The Democratic Party of Harry Truman, John F. Kennedy and even Bill Clinton is one step closer to the grave after Tuesday's vote against Trade Promotion Authority for President Obama . Democratic senators united against one of the president's central policies for the remainder of his term in office: finalizing a trans-Pacific trade agreement to open up markets in 11 other countries to American products and make their products more accessible to American consumers.

For decades, both Republicans and Democrats viewed freer trade as a net positive for America. Yes, opening our market can harm workers in certain industries, as many former textile workers in the South can attest. But on the whole, reducing trade barriers such as quotas, tariffs and subsidies generates wealth for all parties involved by allowing nations to maximize their own advantages, to our mutual benefit.

By far, the best way to liberalize trade is through treaties among as many countries as possible, because that puts more markets on equal legal footing. Otherwise, companies and consumers are faced with a complex web of varying rules depending on where in the world they're doing business. The first three rounds of modern, multilateral trade deals were completed during the Truman administration. The so-called Kennedy round of talks, begun six months after its namesake's assassination, was an enormous expansion that more than doubled the number of participating countries and removed an estimated $40 billion in tariffs -- helping producers and consumers alike. Regional pacts, such as NAFTA, are somewhat less effective at growing the economy, with bilateral deals much further behind because of the hodgepodge of often wildly different trading conditions they create.

The Trans-Pacific Partnership would land somewhere in between a true multilateral and a regional deal, as it would incorporate 12 countries representing some 40 percent of global GDP. China wouldn't be included, but the TPP would include Japan (the world's No. 3 economy), Canada (No. 11), Australia (No. 12), Mexico (No. 15), Malaysia (No. 35), Singapore (No. 36) and Chile (No. 41), as well as Brunei, New Zealand, Peru and Vietnam. Opening up Japan's market further is of particular value to U.S. producers. And as we already have bilaterals with four of these countries, plus NAFTA with two others, this could help make trade less complex for American companies.

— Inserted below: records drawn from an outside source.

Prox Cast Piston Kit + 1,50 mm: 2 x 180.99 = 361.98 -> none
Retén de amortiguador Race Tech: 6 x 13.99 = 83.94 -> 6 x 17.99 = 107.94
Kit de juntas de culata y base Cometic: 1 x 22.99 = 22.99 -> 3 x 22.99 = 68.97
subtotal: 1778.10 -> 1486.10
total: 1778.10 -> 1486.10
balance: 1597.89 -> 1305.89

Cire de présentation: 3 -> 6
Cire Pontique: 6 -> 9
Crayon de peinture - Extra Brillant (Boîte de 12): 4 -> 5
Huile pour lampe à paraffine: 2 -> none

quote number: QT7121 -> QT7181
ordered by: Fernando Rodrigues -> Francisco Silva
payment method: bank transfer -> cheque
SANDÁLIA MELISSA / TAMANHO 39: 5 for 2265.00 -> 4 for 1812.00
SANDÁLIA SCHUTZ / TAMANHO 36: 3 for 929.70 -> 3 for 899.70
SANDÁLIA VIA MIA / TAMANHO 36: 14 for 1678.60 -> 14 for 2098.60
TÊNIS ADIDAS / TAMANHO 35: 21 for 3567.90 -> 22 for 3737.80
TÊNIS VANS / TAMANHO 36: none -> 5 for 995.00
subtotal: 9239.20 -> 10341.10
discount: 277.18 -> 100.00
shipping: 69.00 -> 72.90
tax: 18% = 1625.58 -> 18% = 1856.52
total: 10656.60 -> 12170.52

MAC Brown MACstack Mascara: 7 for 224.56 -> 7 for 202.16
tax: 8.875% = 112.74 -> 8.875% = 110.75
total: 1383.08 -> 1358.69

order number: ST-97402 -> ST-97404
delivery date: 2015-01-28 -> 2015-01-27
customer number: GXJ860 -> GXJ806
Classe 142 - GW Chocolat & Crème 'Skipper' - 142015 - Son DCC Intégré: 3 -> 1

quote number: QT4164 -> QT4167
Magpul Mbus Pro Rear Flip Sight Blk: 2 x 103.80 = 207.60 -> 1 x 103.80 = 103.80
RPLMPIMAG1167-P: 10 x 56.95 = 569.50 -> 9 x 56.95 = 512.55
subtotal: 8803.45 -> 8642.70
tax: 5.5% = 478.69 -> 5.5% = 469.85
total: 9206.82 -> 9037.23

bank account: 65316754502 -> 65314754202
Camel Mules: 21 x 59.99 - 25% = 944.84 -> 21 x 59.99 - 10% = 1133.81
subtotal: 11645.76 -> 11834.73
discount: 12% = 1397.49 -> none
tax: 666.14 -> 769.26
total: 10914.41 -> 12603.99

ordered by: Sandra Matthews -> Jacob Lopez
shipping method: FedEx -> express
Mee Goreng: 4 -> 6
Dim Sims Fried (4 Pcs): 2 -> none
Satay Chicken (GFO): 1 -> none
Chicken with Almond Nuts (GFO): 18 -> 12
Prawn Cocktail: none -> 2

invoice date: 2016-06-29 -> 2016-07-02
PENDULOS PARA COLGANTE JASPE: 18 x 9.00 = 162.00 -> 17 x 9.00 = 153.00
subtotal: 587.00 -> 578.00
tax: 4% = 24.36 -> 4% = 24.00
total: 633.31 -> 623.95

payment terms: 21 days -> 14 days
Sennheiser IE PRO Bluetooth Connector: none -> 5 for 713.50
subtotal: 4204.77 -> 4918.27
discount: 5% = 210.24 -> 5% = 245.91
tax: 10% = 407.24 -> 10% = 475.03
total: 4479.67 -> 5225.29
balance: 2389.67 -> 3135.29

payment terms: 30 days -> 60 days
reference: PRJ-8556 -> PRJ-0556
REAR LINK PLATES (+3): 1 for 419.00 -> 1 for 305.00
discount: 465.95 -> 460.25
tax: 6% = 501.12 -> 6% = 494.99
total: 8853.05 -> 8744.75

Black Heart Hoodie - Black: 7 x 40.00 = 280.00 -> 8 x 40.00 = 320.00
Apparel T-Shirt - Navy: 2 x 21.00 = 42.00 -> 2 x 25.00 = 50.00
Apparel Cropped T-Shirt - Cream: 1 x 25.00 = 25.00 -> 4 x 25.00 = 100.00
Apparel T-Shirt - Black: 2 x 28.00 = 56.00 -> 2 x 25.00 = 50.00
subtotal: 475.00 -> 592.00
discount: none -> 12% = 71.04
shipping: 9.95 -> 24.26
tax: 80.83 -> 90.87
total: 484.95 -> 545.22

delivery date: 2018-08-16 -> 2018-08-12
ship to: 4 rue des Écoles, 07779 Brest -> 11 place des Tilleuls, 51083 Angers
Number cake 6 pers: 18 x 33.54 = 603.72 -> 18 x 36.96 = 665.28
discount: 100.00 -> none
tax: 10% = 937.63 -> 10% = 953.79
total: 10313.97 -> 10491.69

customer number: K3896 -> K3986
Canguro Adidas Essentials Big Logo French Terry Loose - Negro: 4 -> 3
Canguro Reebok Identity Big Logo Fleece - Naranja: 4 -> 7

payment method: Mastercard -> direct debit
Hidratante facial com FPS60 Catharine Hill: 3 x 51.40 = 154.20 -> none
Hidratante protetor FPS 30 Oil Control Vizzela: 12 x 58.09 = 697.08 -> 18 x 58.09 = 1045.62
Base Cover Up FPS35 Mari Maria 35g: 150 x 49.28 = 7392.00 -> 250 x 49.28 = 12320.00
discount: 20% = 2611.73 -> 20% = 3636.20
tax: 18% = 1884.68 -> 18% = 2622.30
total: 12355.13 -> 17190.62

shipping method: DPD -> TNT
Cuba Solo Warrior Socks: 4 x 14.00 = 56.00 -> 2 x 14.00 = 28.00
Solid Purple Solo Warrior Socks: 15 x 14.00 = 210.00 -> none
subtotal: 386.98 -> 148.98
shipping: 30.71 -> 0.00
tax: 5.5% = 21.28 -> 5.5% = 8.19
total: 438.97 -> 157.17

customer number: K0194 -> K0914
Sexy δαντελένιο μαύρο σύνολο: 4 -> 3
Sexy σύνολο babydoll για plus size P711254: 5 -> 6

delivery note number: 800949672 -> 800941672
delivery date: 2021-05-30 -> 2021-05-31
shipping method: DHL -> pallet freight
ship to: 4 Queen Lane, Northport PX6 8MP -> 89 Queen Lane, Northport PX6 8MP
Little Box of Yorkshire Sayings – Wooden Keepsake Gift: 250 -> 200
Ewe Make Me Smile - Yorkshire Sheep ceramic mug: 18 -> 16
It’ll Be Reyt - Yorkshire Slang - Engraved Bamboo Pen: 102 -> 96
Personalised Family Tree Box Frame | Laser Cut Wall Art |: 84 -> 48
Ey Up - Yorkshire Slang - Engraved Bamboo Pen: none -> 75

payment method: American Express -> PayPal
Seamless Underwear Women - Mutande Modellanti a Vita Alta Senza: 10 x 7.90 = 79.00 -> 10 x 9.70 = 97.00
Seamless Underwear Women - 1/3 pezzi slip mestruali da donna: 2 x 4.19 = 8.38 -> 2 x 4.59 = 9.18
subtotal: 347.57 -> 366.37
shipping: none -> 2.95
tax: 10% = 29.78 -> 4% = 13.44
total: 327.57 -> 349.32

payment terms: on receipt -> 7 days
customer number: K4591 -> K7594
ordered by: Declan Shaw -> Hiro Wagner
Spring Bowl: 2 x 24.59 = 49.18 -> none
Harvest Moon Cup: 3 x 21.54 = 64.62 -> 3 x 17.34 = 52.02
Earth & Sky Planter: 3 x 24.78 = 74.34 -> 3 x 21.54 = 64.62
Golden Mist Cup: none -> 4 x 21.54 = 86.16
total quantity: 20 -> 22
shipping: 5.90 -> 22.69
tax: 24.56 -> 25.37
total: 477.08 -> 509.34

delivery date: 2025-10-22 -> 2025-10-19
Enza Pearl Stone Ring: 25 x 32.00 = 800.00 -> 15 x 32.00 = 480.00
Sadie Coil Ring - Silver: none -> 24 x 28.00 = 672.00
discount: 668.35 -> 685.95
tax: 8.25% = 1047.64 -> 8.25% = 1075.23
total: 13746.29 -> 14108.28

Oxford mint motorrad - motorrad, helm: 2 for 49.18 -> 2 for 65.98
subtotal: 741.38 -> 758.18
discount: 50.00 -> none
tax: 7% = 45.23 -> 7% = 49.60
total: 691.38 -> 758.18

Obama and Republican leaders had worked out enough of their differences to allow the president to finish the negotiations and bring a deal to lawmakers for an up-or-down vote -- which, in the end, is all Trade Promotion Authority authorizes. But although Republicans had already yielded on the issue of subsidies for workers affected negatively by the deal, Democrats led by Sens. Elizabeth Warren of Massachusetts and Sherrod Brown of Ohio voted nearly unanimously to block the bill. (Only Sen. Tom Carper of Delaware broke with the caucus.)

Warren and Brown cited concerns the president would sell out American workers to boost big business, a pretty baseless worry as long as Obama is in the White House. If Republicans could get over their concerns that a trade deal would become so laden with sops to labor unions and environmentalists as to be worthless -- which is pretty much what Warren & Co. are demanding -- surely Democrats could trust their own man. Instead, we got Brown calling Obama "sexist" for publicly and pointedly dismissing Warren's charges.

That may be the first sign that Obama is truly a lame duck even within his own party. But far more worrisome is that Democrats seem poised to completely abandon a concept that has done more to help prosperity than hurt it, here and abroad.